高森町、吉田南でまちづくり懇談会 身近な課題に意見、要望

政治・行政

[ 2016年 9月 29日 木曜日 16時01分 ]

吉田南地区で開かれた懇談会

 高森町のまちづくり懇談会が28日夜、吉田南地区館であった。町側は町政課題や財政状況などを説明。区民約20人が参加し、身近な課題や今後のまちづくりなどについて意見、要望した。まちづくり懇談会は10月14日まで21カ所で行われる。

 町側は熊谷元尋町長のほか各課長らが出席。昨年度に策定した地方版総合戦略「日本一のしあわせタウン総合戦略」について説明した。44年後の目標人口は1万1200人。国立社会保障・人口問題研究所の推計値では、2010年に1万3215人だった町の人口は2060年に1万769人に減る見通しだが、町の施策を取り入れることで1万1200人以上を確保する。
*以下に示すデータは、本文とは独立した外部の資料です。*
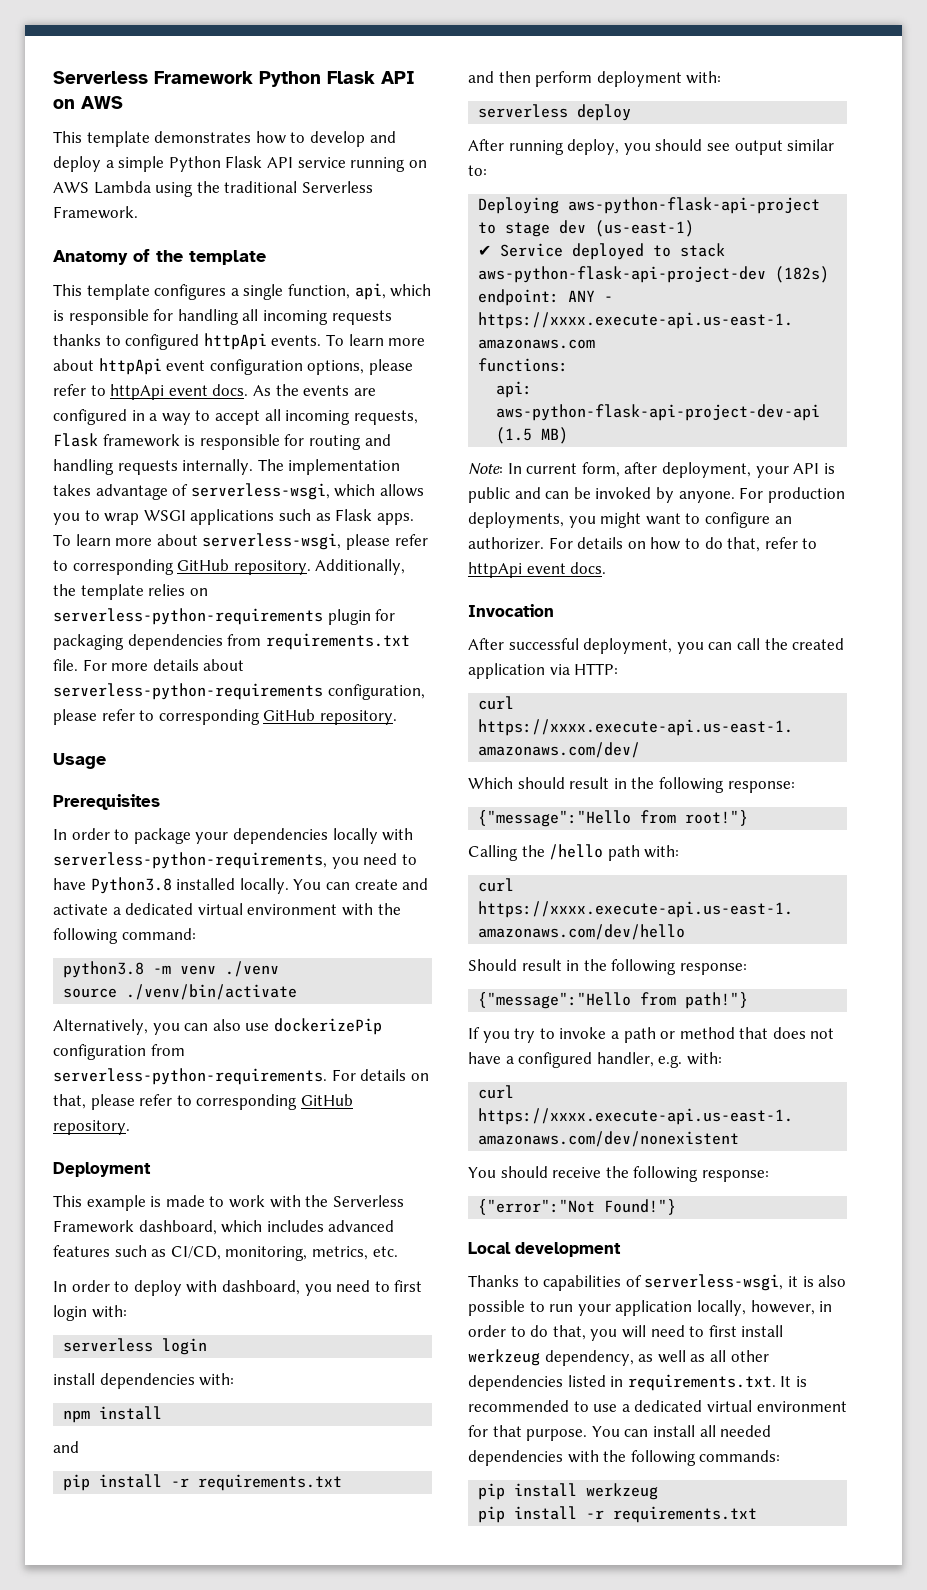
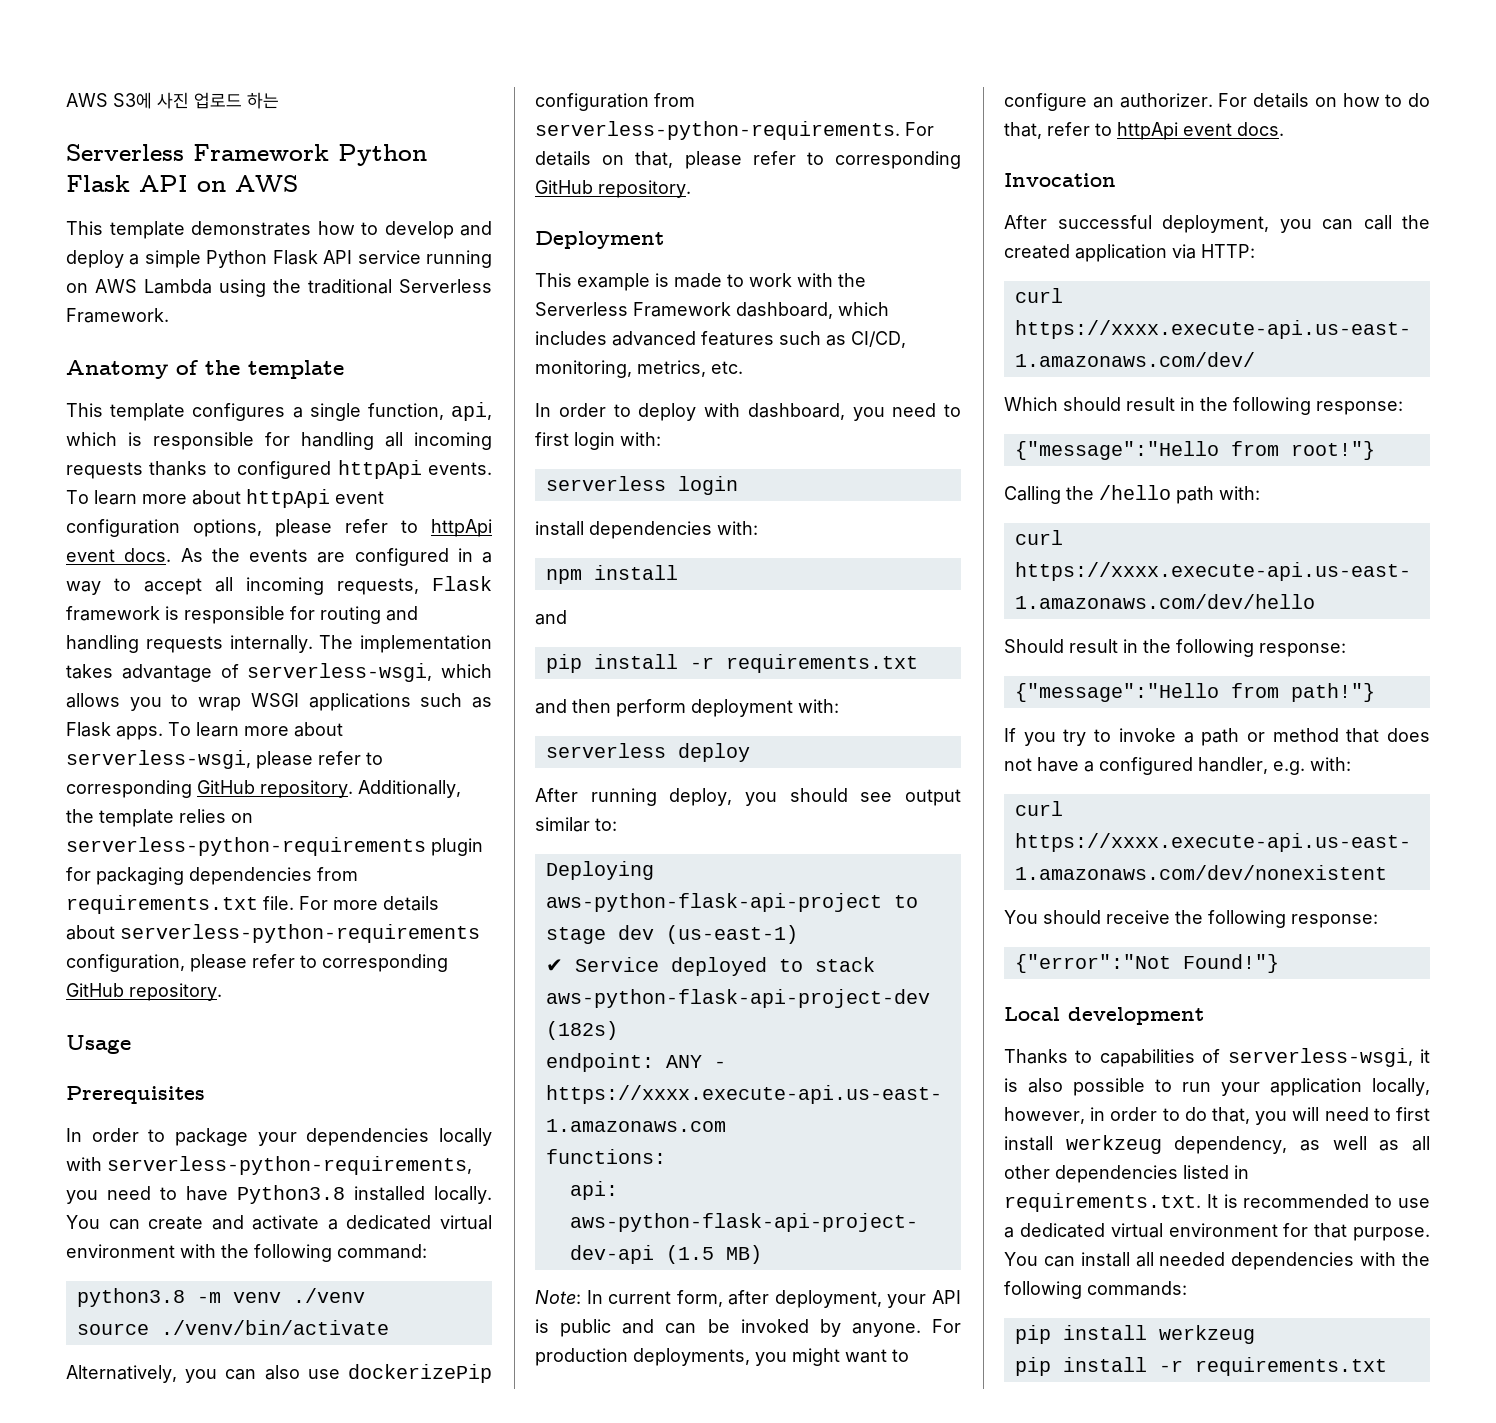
(53, 77) none -> [66,92,279,109] AWS S3에 사진 업로드 하는 //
 新たな試みとして、妊娠中から継続的に女性の相談に乗る「たかもりまちネウボラ」推進事業を始めた。主な取り組みは、助産師や保健師による出産・母乳・育児の相談、産前から産後までの知識を楽しく学ぶ教室、育児や母乳相談にかかる費用の一部を負担する「産後サポート券」の発行、ファミリーサポートセンターの充実、離乳食教室の開催など。「子供の育ちを家庭と地域で支え合う環境づくりを目指す」とした。

 山吹の丸山公園に新たな子育て拠点施設を整備する計画で、計画案を示した。子育て支援センターや保健センター、相談窓口などが入る「子ども・子育て支援施設」を整備し、隣接地には駒ケ根高原レディースクリニックの分院やサービス機能付き高齢者住宅ができる予定。

 また来年1月に放送が始まるNHK大河ドラマ「おんな城主 直虎」で、ゆかり深い町としてPR活動を展開する。公式ロゴやPRグッズとしてパンフレットやポスター、のぼり旗などを作る計画。直虎のいいなずけだった井伊直親(幼名・亀之丞)が9歳からの12年間を過ごした松源寺(下市田)への観光客増も見込まれ、現地ガイドの音声伝達システムを整備したり仮設トイレを設置し、誘客につなげるとした。

 財政状況については昨年度の決算内容を説明した。財政の硬直度を示す経常収支比率は0・7ポイント改善し86・9%。借金返済負担の重さを示す実質公債費比率は0・6ポイント改善し、将来負担比率は13・9ポイント下がった。

 参加した住民からは防災訓練のあり方や自治会未加入者への対応、環境問題などについて意見や質問が出た。

 熊谷町長はあいさつの中で人口問題に触れ「減少傾向を現実のものとして受け入れ、少しでも緩やかなカーブを描き、人口増にもつながるような取り組みを進める」と述べた。